Front-end code edit data:

_ _ _ _ _ _ _

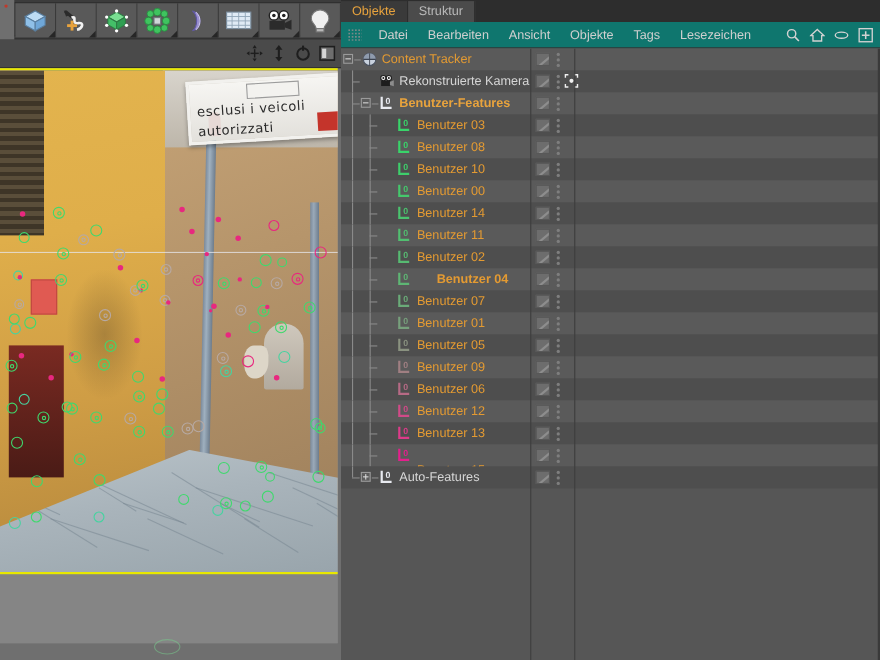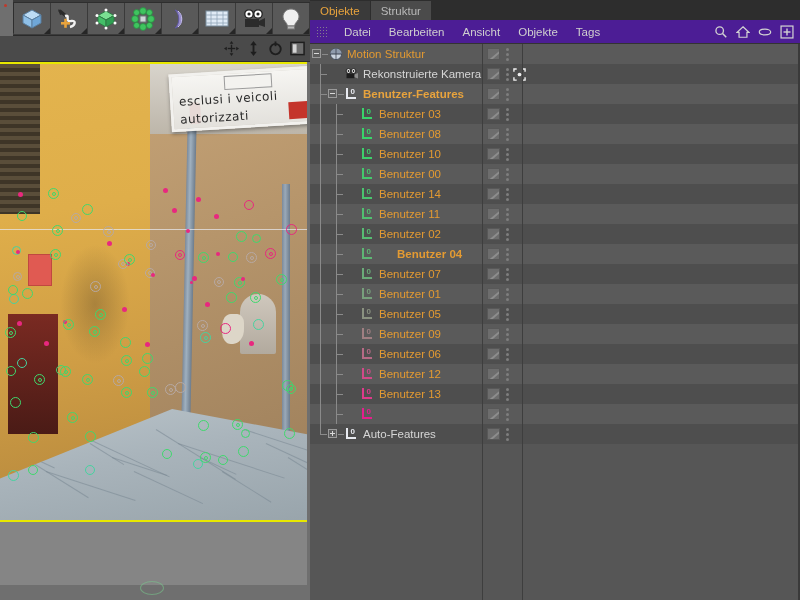--- a/index.html
+++ b/index.html
@@ -172,7 +172,7 @@
   .tab.active { background:#3a3a3a; color:#e8a33d; }
   #menubar {
     position:absolute; left:0; top:20px; width:490px; height:24px;
-    background:#4c1d95; display:flex; align-items:center;
+    background:#0f766e; display:flex; align-items:center;
     border-bottom:1px solid #333;
   }
   #grip {

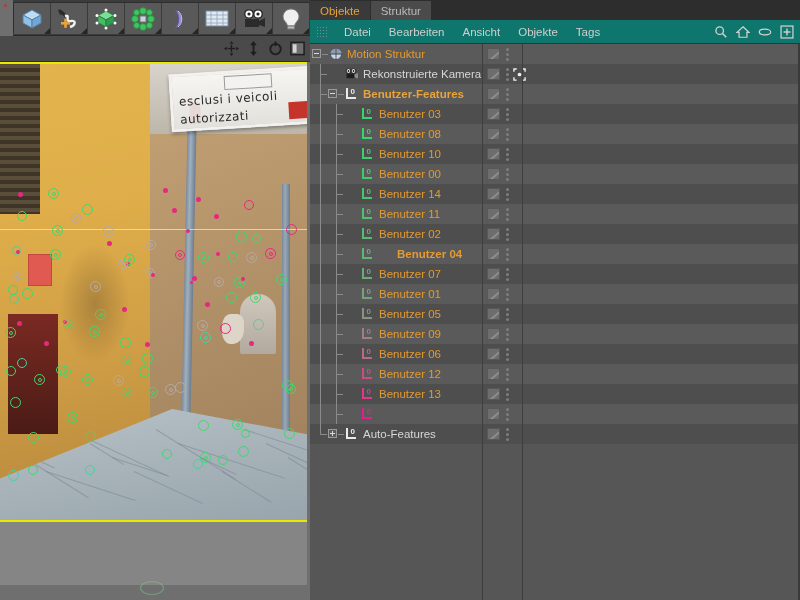--- a/index.html
+++ b/index.html
@@ -577,6 +577,7 @@
           <div class="menu-item">Ansicht</div>
           <div class="menu-item">Objekte</div>
           <div class="menu-item">Tags</div>
+          <div class="menu-item">Lesezeichen</div>
         </div>
       <div id="menu-icons">
         <div class="mi">

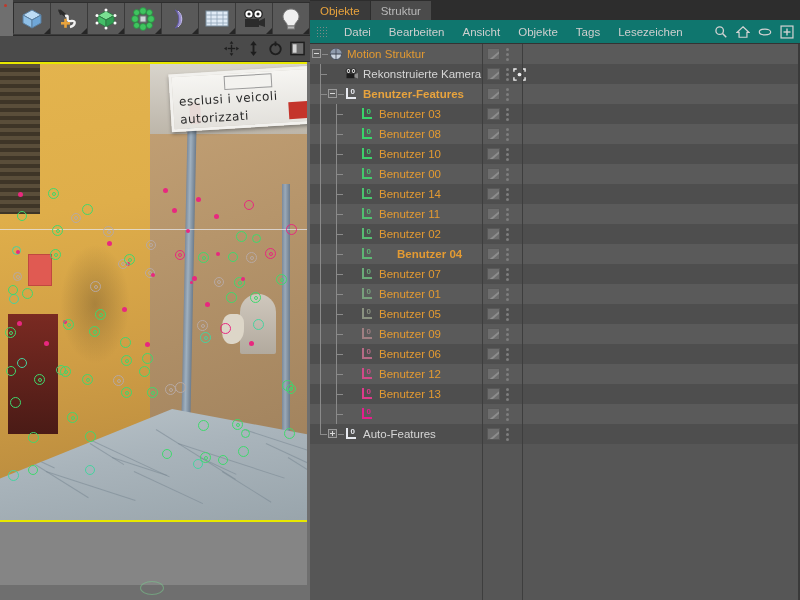--- a/index.html
+++ b/index.html
@@ -617,7 +617,7 @@
                 <line x1="2.4" y1="7" x2="13.6" y2="7" stroke="#3c4350" stroke-width="1"></line>
                 <line x1="8" y1="1.4" x2="8" y2="12.6" stroke="#3c4350" stroke-width="0.8"></line>
               </svg></div>
-            <div class="lbl orange" style="left: 37px;">Motion Struktur</div>
+            <div class="lbl orange" style="left: 37px;">Content Tracker</div>
             <div class="vis-swatch" style="top: 4px;"></div>
             <div class="dots" style="top: 4px;">
               <i></i>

_ _ _ _ _ _ _

Return, from the data, each line where the string "center" occurs.

-    background:#4c1d95; display:flex; align-items:center;
+    background:#0f766e; display:flex; align-items:center;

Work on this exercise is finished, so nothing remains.